The big Armenian told him not to worry about his CHL classes. Alphonso was even willing to give him a few hours behind the counter to make some cash while he waited for the grand jury's decision.

"Has the media gotten a hold of you yet?" Alphonso asked.

"No," he replied.

"They've got your name and were trying to confirm if you were the same Eckermann who teaches at the range. My voice mail has three messages on it already, so you can bet they're going to track you down when you come back to town."

It was something Waylon hadn't even considered. He thanked Alphonso and told him he'd try to come by and see him, after things calmed down. He wasn't sure how dropping by the range was going to look.
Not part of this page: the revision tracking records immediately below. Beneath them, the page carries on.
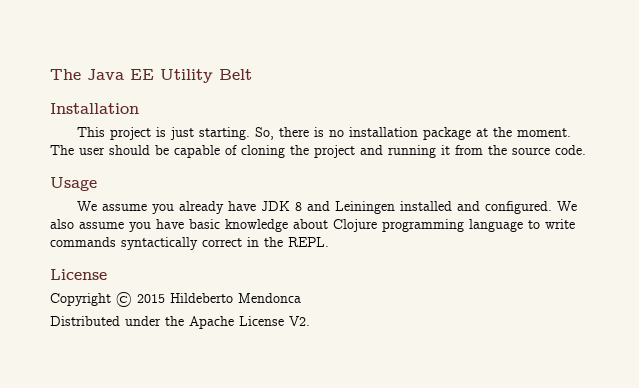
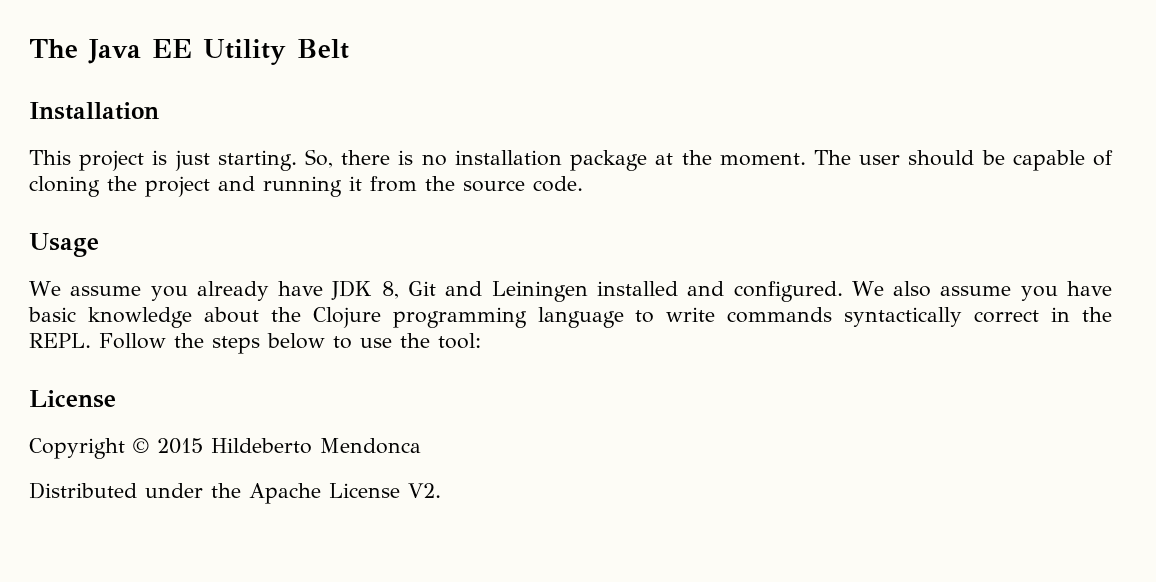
- We assume you already have JDK 8 and Leiningen installed and configured.
+ We assume you already have JDK 8, Git and Leiningen installed and configured.
- We also assume you have basic knowledge about Clojure programming language to write commands syntactically correct in the REPL.
+ We also assume you have basic knowledge about the Clojure programming language to write commands syntactically correct in the REPL. Follow the steps below to use the tool:

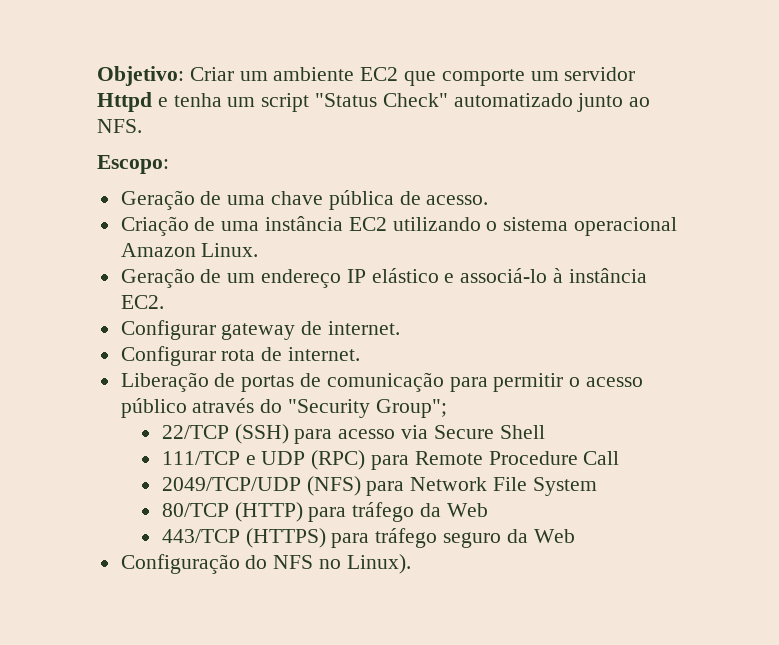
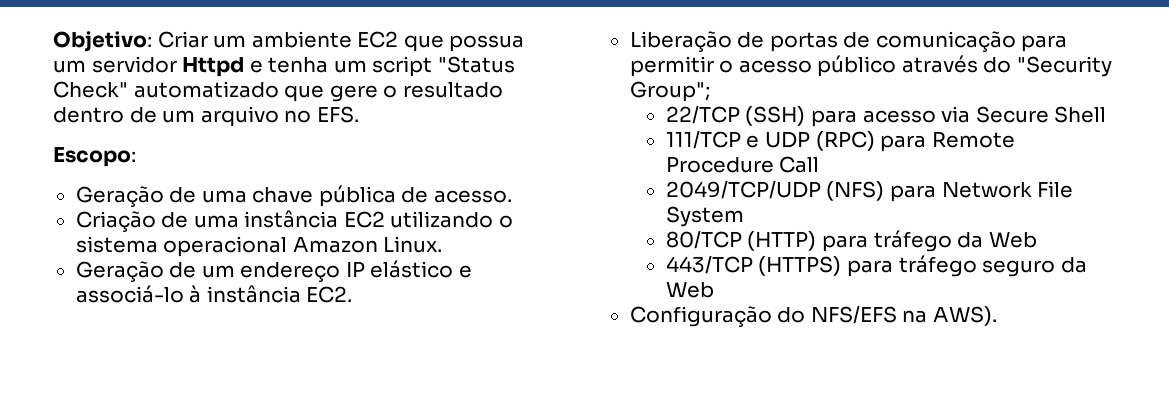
- Objetivo: Criar um ambiente EC2 que comporte um servidor Httpd e tenha um script "Status Check" automatizado junto ao NFS.
+ Objetivo: Criar um ambiente EC2 que possua um servidor Httpd e tenha um script "Status Check" automatizado que gere o resultado dentro de um arquivo no EFS.
- Configurar gateway de internet.
- Configurar rota de internet.
- Configuração do NFS no Linux).
+ Configuração do NFS/EFS na AWS).

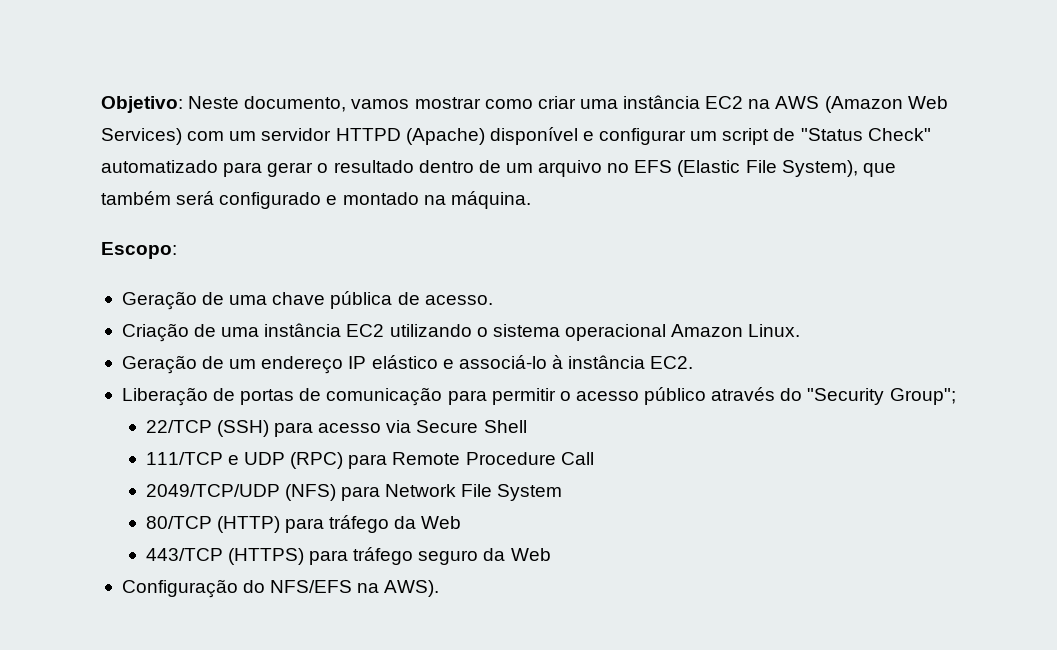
- Objetivo: Criar um ambiente EC2 que possua um servidor Httpd e tenha um script "Status Check" automatizado que gere o resultado dentro de um arquivo no EFS.
+ Objetivo: Neste documento, vamos mostrar como criar uma instância EC2 na AWS (Amazon Web Services) com um servidor HTTPD (Apache) disponível e configurar um script de "Status Check" automatizado para gerar o resultado dentro de um arquivo no EFS (Elastic File System), que também será configurado e montado na máquina.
He put the phone on the nightstand and closed his eyes. "Penelope, can you monitor my incoming calls?"

"Of course, Waylon."

"Could you answer a phone call?"


Barry spoke in his other ear, "Waylon, what would you want AI Penelope to say?"

He rubbed his ears. Dueling conversations on either side of his head was going to take some getting used to. It was really good that he wasn't crazy

"Do some research on answering services," Waylon said. "If the newspapers and television stations are going to be looking for me, it would be nice to be able to screen calls. I don't think we need the media attention."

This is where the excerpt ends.